In what was a game of two halves dominated by either sides, Uganda vs Morocco was a nail biting encounter for the fans and we can only imagine how hot things were on the technical bench. Credit to the Moroccans who put up a very spirited fight that was quelled by last gasp tries from Pius Ogena and Solomon Okia. Many of the boys played their hearts out but below were my stand out performers on the day;
The Kabras based centre has received a lot of criticism ever since his transition from a back row stud to the pivot of the national team midfield. Many critiqued his lack of silky smooth skills that are expected in the second play maker position but whatever Pius lacks in silk , he compensates with his immense physicality.
Such was the case on Saturday 11th August 2018 vs Morocco, Pius has made the #12 shirt his own with very complete performances especially in the last two games. Against Morocco, he displayed very consistent defence, telepathic support play on top of his trade mark barnstorming hard runs. The lad capped off an impressive day with two tries, opening Uganda’s account on the day and then sealing Morocco’s fate as well; the latter in supreme fashion – surely, my Man of the Match.
The Kyadondo graduate played arguably the most mature game of his life to date, distribution at its best as usual with pin point passes that gave on runners a perfect platform to strike and beat the gain line. He also exhibited cunning territorial kicks that gained Uganda valuable metres that put Morocco on the back foot; good kicks are a common characteristic of World class scrumhalves and he seems to be headed in the same direction – Kudos to the young lad.
Mr. Workhorse has been an unsung hero for Uganda this campaign, even when things were not going as planned at the beginning of the campaign. Asaba is involved in everything defensively and seems to enjoy it. He does most of the donkey work for the team – while others shine in the attack, Brian has defended, dug into rucks, slowed down play and spared sometime off to carry ball as well. Not the biggest of back rows but his performances are colossal such as the case against Morocco. Probably why he is one of the first names on the team sheet – Thumbs Up.
“Jamay” as he is commonly known remains Mr. reliable on the wing – Saturday was no different as he did what has become routine for him. Taking on defenders bigger than him and coming out on top, looking for work by offering the support lines, fielding calmly under pressure from on rushing Moroccans and an option for the extra ball carrier. His last tackle against a Moroccan prop, whom he stopped brutally as if they were in the same weight range, took a toll on him as well – he was withdrawn from the game subsequently. But that was all after a great day in the office for him.
Uganda’s golden boy didn’t steal all the highlights on the day but despite not notching up all the shine, he exhibited a level of consistency that is a plus going forward for the national outfit. He was very reliable with the boot, scooping up as many points for Uganda as possible that kept the Cranes on the front foot even when Morocco seemed to have a comeback in mind. His counter attacks when ball was kicked were also influential in setting up a platform for the phases to start rolling in and because of this, he disorganized the Moroccan defence pattern which put out a platform for others to shine.

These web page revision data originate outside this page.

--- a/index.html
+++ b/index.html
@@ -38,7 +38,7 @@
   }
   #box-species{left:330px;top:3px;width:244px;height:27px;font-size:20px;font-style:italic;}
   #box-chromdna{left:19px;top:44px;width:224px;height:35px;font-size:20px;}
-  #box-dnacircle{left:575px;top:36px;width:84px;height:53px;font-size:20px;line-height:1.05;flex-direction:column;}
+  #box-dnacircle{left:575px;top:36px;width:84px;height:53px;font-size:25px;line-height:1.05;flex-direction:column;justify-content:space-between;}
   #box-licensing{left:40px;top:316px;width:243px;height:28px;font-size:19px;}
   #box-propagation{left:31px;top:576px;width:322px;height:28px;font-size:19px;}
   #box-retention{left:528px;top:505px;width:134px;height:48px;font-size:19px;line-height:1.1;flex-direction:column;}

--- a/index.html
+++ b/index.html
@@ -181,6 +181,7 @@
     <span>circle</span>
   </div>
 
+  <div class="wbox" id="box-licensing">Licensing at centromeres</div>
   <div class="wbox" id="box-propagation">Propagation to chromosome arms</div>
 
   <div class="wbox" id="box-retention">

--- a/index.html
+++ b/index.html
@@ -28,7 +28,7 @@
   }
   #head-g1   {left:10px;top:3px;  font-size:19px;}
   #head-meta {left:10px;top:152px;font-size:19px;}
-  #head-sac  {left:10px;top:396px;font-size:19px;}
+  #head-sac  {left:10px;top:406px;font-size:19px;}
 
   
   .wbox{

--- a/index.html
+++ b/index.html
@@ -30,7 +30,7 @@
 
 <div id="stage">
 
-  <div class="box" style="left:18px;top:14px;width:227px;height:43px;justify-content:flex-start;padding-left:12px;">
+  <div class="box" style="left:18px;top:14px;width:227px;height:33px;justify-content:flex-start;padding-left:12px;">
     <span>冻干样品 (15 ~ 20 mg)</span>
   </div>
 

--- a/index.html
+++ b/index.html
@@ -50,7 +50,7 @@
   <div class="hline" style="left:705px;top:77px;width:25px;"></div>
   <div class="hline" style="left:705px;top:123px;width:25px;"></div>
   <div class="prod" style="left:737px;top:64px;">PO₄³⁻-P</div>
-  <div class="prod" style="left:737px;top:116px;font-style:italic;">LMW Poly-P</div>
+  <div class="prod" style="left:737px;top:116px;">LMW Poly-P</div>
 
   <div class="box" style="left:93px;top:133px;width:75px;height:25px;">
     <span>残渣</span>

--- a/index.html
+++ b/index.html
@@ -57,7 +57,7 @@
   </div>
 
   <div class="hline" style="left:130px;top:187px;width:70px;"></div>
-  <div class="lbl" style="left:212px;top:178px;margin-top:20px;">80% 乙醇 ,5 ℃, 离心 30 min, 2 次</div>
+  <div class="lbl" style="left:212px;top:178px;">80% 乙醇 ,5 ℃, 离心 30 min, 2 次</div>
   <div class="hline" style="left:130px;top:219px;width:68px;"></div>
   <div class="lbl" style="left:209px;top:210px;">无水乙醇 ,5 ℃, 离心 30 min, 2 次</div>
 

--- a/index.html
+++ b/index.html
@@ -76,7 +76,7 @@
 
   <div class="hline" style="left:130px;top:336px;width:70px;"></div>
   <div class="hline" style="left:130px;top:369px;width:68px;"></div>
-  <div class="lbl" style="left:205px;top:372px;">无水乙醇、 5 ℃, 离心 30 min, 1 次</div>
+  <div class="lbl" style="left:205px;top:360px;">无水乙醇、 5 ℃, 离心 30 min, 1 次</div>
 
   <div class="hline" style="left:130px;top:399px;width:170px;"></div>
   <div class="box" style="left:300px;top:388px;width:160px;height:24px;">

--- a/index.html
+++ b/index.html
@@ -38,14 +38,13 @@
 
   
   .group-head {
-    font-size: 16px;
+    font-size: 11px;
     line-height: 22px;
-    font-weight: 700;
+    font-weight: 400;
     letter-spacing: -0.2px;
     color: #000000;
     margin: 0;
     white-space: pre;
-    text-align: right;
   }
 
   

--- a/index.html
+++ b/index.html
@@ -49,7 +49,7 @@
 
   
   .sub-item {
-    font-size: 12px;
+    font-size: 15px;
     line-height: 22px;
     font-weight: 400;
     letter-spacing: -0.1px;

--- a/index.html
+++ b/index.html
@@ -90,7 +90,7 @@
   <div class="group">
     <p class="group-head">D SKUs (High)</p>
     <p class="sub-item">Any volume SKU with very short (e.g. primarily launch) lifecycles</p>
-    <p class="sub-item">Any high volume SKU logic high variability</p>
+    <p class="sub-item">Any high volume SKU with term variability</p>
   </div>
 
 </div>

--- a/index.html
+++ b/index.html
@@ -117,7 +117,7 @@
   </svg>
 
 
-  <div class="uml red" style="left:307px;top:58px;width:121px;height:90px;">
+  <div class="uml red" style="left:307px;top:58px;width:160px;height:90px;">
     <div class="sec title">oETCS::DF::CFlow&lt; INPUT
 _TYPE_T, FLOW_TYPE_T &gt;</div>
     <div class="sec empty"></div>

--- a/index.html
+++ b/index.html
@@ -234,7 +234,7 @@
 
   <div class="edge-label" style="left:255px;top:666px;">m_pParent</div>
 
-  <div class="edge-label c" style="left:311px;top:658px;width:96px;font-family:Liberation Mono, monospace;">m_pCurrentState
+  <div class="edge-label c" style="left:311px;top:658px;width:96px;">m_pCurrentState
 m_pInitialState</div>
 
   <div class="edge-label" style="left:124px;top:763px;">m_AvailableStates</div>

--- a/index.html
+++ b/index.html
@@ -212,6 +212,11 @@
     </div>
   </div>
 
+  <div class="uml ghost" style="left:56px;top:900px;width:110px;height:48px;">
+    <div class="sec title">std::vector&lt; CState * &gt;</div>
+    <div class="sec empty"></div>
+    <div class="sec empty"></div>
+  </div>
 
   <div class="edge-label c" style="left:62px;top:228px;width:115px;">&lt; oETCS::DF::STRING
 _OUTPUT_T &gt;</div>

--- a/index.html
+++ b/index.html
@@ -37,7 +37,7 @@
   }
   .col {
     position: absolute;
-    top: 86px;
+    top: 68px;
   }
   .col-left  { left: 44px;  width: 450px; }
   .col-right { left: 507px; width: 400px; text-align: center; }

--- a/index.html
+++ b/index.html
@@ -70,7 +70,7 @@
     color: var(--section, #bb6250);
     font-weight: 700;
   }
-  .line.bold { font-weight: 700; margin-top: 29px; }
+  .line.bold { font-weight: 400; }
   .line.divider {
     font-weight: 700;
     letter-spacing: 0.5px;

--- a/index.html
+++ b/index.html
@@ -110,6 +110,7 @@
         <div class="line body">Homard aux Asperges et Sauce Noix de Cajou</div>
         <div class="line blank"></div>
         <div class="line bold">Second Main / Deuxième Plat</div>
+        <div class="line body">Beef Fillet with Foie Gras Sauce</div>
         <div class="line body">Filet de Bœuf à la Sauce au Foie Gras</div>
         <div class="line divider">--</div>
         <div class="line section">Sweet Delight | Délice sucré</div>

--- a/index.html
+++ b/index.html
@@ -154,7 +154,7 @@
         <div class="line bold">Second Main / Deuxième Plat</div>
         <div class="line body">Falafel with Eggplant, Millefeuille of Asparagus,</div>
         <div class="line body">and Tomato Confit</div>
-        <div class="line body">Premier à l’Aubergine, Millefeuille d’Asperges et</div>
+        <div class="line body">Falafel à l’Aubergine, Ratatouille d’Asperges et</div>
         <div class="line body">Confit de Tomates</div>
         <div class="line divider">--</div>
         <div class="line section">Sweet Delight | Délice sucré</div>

The Kenya based back row has come under a lot of criticism in the past few weeks or so for a negligible performance in Nairobi that saw him benched for the Tunisia game. He had a lot to prove when named on the bench against Morocco and he surely silenced most if not all his critics. Musajja came on at a time when the Cranes seemed to be in utter disarray and unleashed the beast mode that brought physicality back into Uganda’s play.
His performance against Morocco could have pointed out that he should be an option to ponder for the eighth man role as he gained many valuable metres whenever he carried and took Uganda over the gain line which presented a perfect opportunity for the runners out wide to strike on a back tracking defence – Impact substitution undoubtedly.
Solomon “maaso” Okia was another impact substitution that brought life back into a very nervous second half. The Harlequins winger is miles ahead of the young lad that got his first cap years back where he succumbed to the pressure of the game against Namibia. Saturday however was a story of the rise of Okia, bringing more of his 7s form to the 15s fold. Okia has been Uganda’s ultimate finisher among all wingers for the country at the moment, averaging two tries per game (all this done off the bench) and is surely making a statement for a starting berth. His nearly 60 metre run was the icing on his cake as he outrun two defenders only to shimmy his way past the last man and score under the posts.
The lanky lock forward is another unsung warrior in the Cranes’ set up – his efforts at the lineout are probably the reason why he rarely gets substituted as shown against Morocco where he tried to steady yet another mediocre showing from line out throws. On top of being the main man in the line out, his support play game and ball carrying are a marvel to watch; knowing how to use his size to his advantage and gain metres off defenders that were valuable to say the least.